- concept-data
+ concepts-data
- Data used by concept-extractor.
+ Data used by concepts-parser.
——
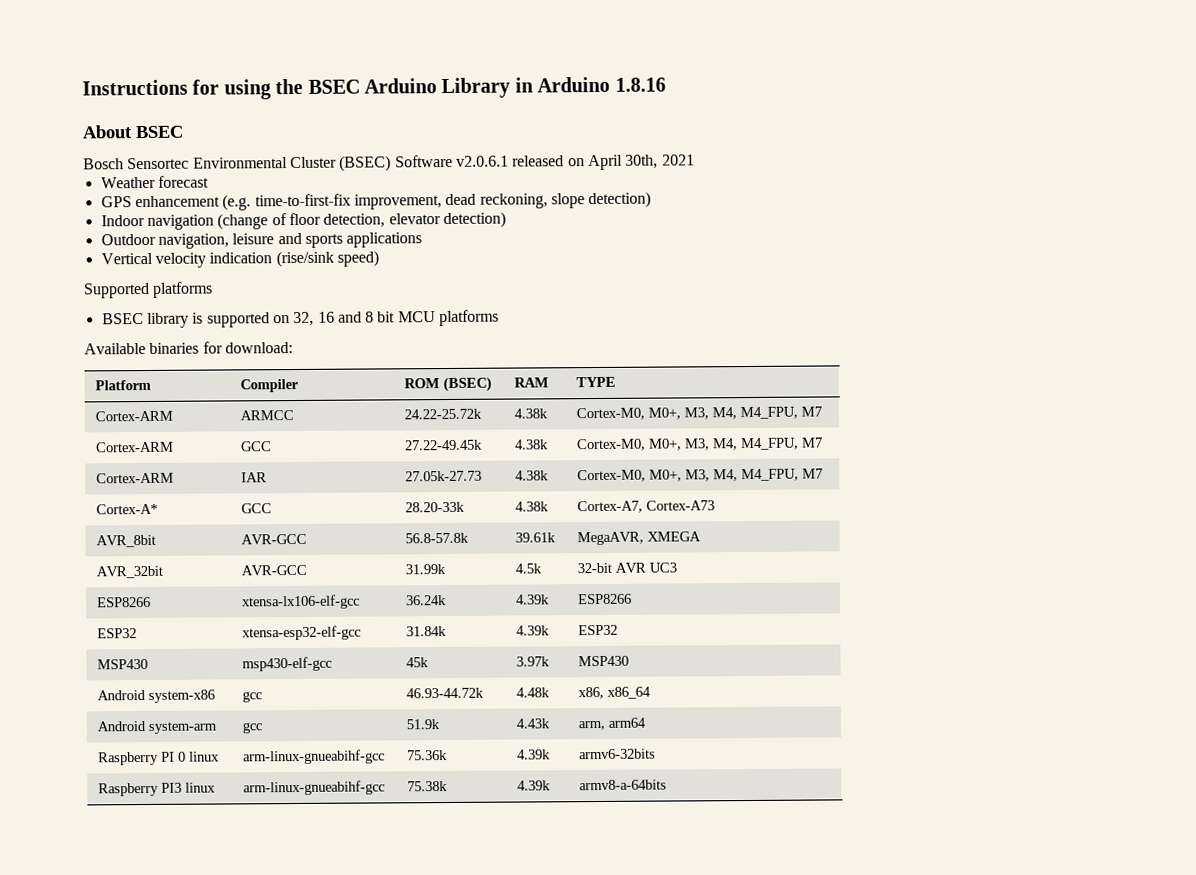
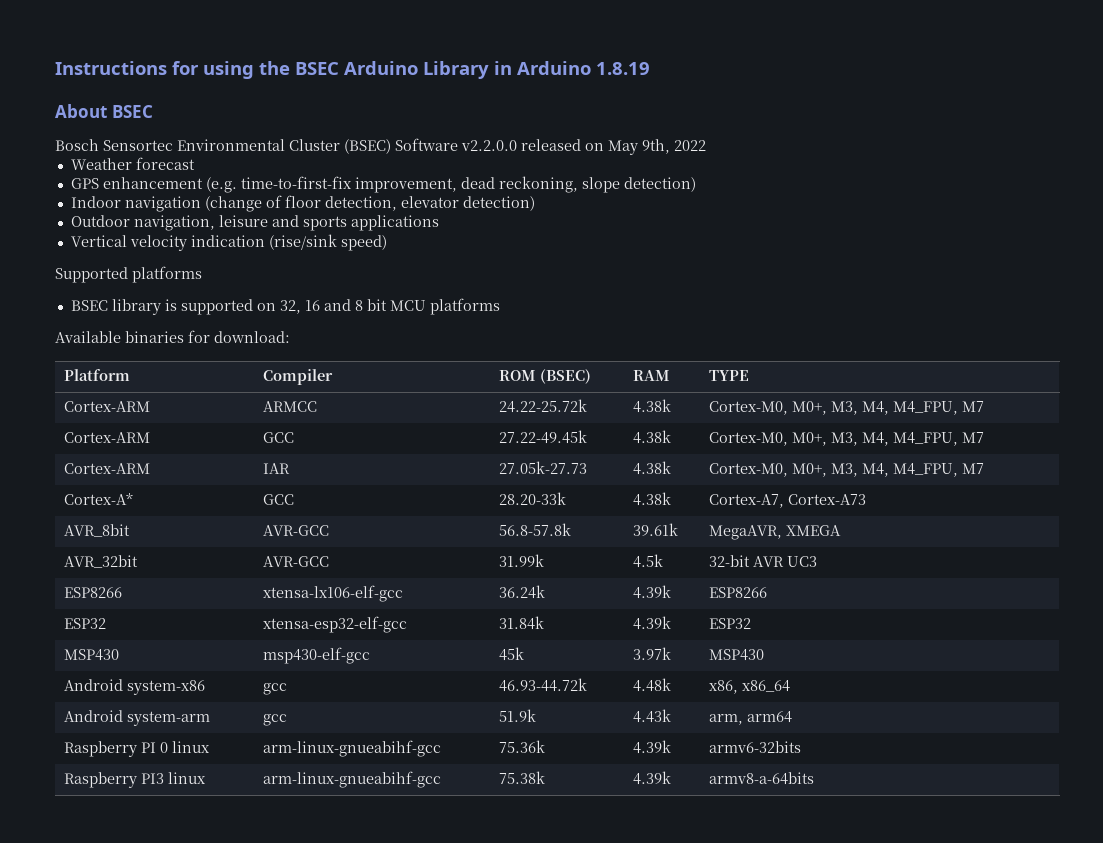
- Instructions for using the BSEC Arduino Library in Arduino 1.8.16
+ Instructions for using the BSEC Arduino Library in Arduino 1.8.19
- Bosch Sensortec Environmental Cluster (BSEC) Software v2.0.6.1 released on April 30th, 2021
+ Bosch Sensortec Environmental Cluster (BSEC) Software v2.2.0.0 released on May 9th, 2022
——
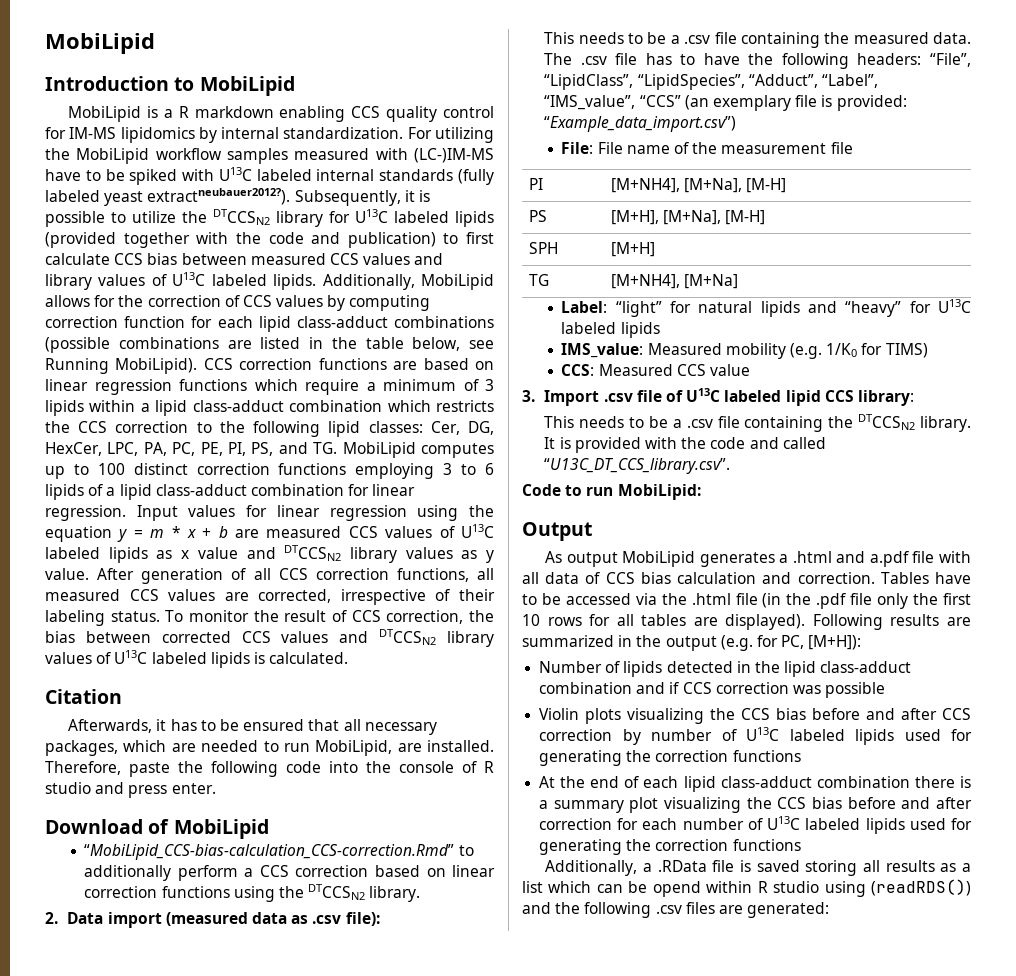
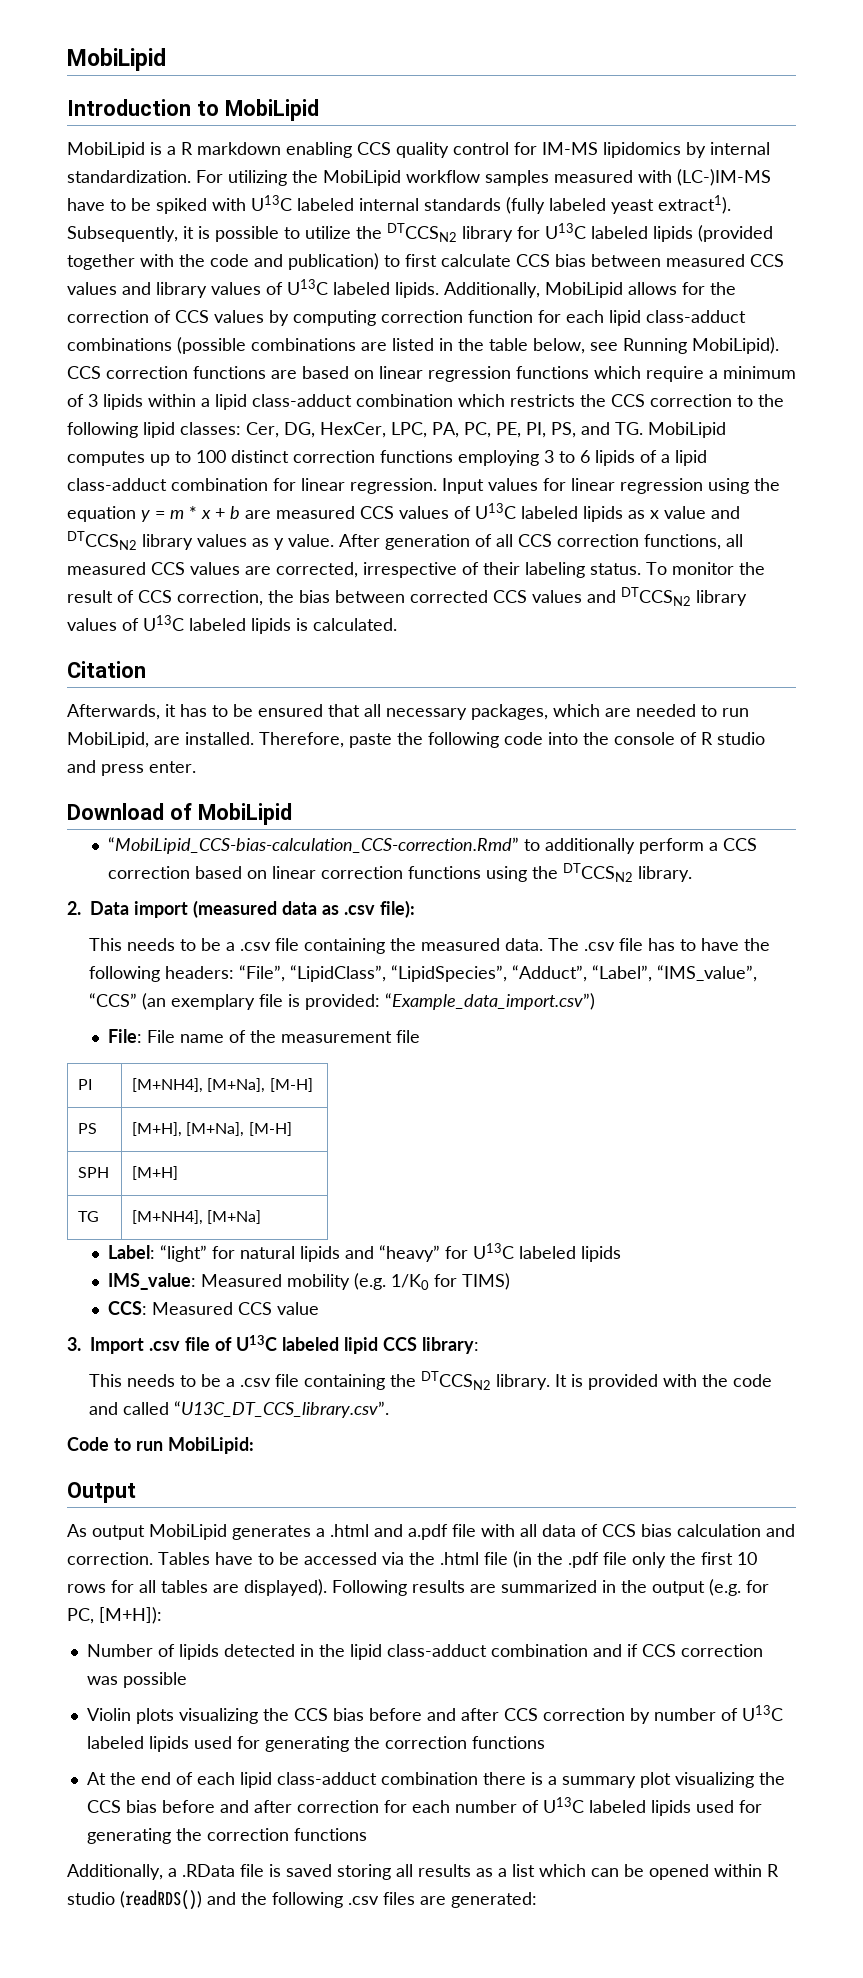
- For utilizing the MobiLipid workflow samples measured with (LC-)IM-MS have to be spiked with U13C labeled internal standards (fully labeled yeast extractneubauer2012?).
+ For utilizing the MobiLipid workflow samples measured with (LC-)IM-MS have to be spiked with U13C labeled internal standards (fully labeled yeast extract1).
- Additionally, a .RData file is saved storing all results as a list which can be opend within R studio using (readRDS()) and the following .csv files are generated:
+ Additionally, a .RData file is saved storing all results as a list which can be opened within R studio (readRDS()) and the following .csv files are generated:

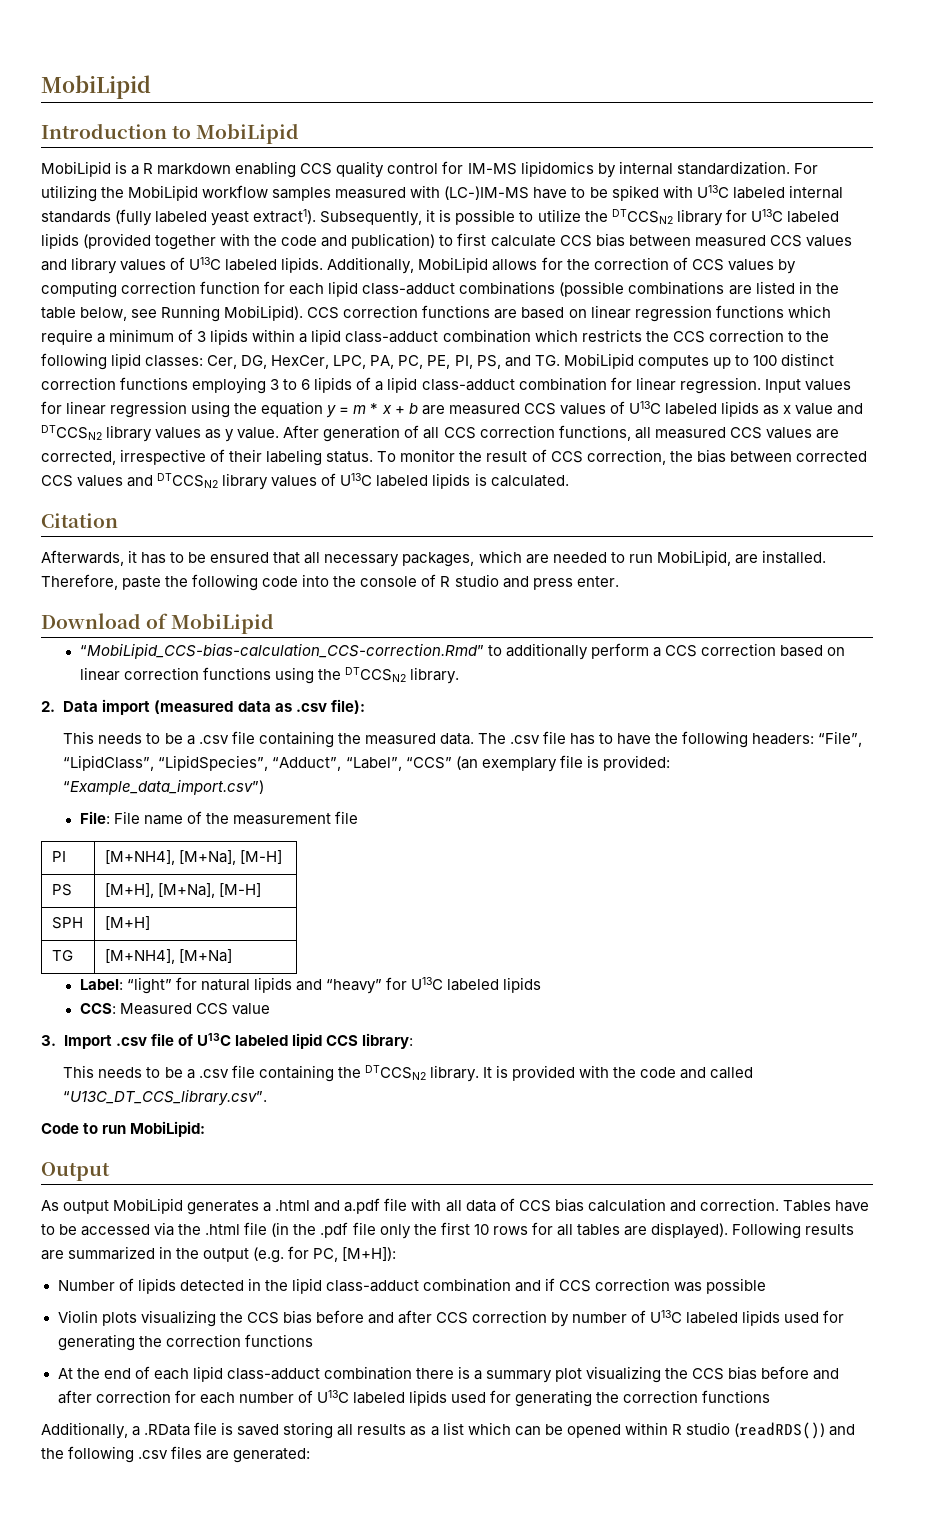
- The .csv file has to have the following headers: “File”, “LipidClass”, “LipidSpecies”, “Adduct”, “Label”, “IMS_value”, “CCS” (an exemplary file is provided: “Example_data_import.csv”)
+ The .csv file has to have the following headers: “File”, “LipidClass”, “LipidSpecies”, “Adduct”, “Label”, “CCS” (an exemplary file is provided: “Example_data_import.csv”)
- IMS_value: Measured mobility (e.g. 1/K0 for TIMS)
——
Task item => Using only the entries above, output the line with "- concept-data", the line with "used by concepts-parser.", and all lines between them, exactly as they stand.

Response below =>
- concept-data
+ concepts-data
- Data used by concept-extractor.
+ Data used by concepts-parser.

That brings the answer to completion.